DIRECTIONS>
Copy out each line of the data that includes the string "commando".

(Change detection data)
....................

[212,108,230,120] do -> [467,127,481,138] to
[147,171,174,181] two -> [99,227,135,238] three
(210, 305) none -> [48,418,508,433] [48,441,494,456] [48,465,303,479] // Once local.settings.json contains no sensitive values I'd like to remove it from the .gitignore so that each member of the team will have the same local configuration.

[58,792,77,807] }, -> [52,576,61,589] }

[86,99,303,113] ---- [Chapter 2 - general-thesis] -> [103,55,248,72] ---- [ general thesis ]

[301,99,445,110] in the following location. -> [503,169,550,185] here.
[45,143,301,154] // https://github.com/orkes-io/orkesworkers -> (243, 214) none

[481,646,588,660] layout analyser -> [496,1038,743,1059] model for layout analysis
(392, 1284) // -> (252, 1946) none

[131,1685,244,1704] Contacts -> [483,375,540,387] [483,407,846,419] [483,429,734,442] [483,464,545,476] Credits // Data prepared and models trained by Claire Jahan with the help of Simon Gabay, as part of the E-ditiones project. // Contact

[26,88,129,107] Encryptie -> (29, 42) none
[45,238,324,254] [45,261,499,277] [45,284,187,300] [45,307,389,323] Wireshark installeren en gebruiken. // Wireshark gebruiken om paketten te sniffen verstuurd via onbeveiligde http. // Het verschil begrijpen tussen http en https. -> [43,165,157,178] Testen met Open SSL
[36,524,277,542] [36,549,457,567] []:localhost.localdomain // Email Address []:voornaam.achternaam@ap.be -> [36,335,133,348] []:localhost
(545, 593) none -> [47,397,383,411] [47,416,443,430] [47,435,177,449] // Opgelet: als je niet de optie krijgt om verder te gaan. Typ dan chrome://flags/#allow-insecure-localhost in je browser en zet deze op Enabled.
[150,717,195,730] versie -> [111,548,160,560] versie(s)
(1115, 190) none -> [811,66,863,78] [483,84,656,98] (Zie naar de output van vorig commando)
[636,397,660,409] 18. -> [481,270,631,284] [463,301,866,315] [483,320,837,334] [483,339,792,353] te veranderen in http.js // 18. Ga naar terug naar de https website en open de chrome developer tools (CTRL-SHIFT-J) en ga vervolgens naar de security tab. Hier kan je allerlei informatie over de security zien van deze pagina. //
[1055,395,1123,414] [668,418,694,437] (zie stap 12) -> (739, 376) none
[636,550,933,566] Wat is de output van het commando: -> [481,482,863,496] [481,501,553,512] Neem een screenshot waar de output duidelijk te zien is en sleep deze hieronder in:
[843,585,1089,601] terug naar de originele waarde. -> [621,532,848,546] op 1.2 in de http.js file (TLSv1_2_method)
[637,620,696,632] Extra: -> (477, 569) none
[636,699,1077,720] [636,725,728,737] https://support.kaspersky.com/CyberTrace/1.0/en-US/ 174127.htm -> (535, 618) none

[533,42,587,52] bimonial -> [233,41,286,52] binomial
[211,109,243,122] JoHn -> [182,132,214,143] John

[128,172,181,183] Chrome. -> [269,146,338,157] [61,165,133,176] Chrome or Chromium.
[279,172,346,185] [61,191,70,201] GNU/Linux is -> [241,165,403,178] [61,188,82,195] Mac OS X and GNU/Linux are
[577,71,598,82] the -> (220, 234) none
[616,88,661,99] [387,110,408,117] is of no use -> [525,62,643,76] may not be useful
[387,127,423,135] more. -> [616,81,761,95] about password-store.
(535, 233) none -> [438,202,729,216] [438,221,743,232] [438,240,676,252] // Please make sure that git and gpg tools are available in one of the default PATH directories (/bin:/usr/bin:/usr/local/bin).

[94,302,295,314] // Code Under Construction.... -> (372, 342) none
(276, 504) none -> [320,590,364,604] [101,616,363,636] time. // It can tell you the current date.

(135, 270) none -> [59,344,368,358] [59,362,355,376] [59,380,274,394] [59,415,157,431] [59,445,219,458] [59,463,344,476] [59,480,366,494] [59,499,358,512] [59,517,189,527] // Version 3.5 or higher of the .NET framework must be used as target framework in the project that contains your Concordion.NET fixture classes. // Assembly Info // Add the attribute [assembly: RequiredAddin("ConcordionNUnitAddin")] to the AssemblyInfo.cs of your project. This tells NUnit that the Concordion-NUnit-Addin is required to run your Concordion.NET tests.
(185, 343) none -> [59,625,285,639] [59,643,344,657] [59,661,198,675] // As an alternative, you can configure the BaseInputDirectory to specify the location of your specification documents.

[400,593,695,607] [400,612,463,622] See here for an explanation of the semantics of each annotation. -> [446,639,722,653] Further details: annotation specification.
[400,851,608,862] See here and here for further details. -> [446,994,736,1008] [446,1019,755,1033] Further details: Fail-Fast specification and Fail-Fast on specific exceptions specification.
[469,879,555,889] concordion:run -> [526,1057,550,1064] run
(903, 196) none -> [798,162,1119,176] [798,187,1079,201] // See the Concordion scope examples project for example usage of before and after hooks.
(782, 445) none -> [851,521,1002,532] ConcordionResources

....................

TASK OUTPUT>
(1115, 190) none -> [811,66,863,78] [483,84,656,98] (Zie naar de output van vorig commando)
[636,550,933,566] Wat is de output van het commando: -> [481,482,863,496] [481,501,553,512] Neem een screenshot waar de output duidelijk te zien is en sleep deze hieronder in:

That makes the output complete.